Western Australian Industrial Relations Commission

Claim for annual leave and superannuation entitlements dismissed, but claim for long service leave upheld

The Industrial Magistrate’s Court has dismissed a claim by a meat delivery driver for annual leave and superannuation entitlements under the Fair Work Act 2009 (Cth) (FW Act) but upheld his claim for long service leave entitlements under the Long Service Leave Act 1958 (WA) (LSL Act).

The respondent denied that the applicant was an employee under the FW Act and the LSL Act, but rather said that he was an independent contractor. 

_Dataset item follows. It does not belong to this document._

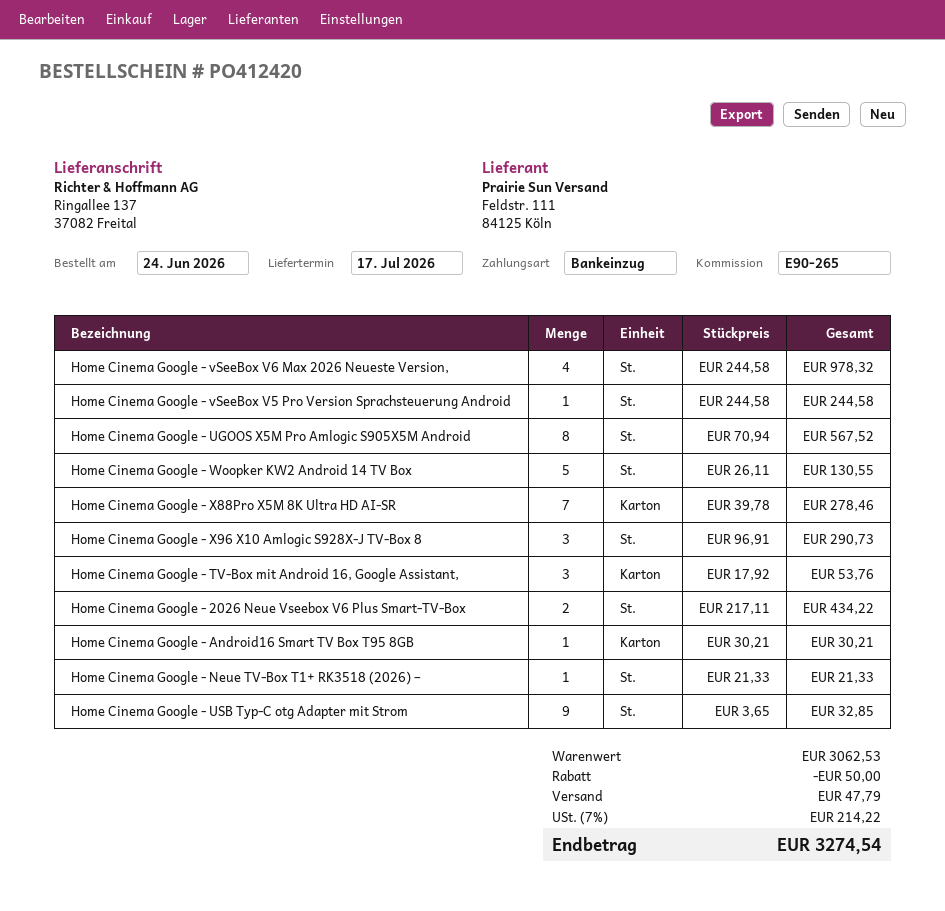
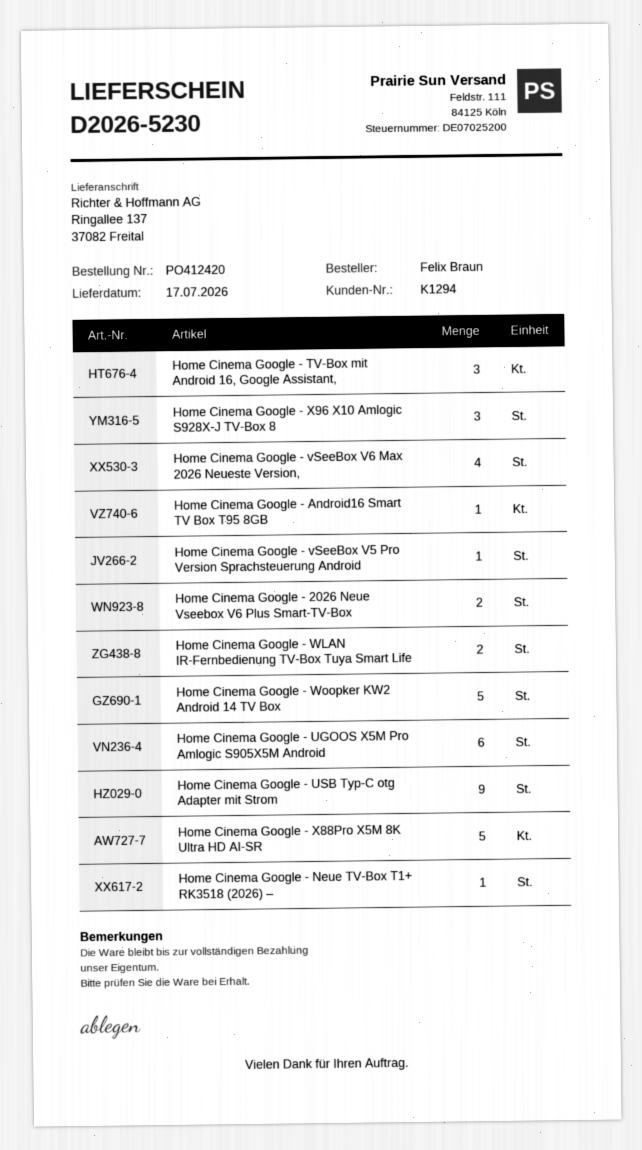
Home Cinema Google - UGOOS X5M Pro Amlogic S905X5M Android: 8 -> 6
Home Cinema Google - X88Pro X5M 8K Ultra HD AI-SR: 7 -> 5
Home Cinema Google - WLAN IR-Fernbedienung TV-Box Tuya Smart Life: none -> 2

Industrial Magistrate Flynn determined that the totality of the relationship between the applicant and respondent included the legal relationship between the parties. Flynn IM found that the services of the applicant were supplied to the respondent by a partnership, of which the claimant and his wife were partners. Flynn IM found that the role of the partnership and the fact that the applicant supplied his own purpose-built vehicle for his work indicated that the applicant was not serving the respondent’s business, but his own. He was not an ‘employee’ as defined under the FW Act.

Annual leave and superannuation entitlements

Flynn IM found that the applicant’s claim for annual leave and superannuation entitlements be dismissed.

Long service leave entitlements

In relation to the applicant’s claim for long service leave entitlements under the LSL Act, Flynn IM considered s 4(1)(d) of the LSL Act and noted that this definition of ‘employee’ contains a specific reference to vehicle ownership.

Flynn IM found that the meaning of ‘in all other respects an employee’ in s 4(1)(d) is determined through the application of the same ‘totality of the relationship’ test applied in the applicant’s claim under the FW Act, without regard to the fact that the applicant owned the vehicle through the partnership.

Flynn IM re-applied the ‘totality of the relationship’ test (excluding the fact that he partly owned the vehicle through the partnership) and found that the applicant was an ‘employee’ of the respondent as defined by s 4(1)(d).

Flynn IM upheld the applicant’s claim for long service leave entitlements.

The decision can be read here.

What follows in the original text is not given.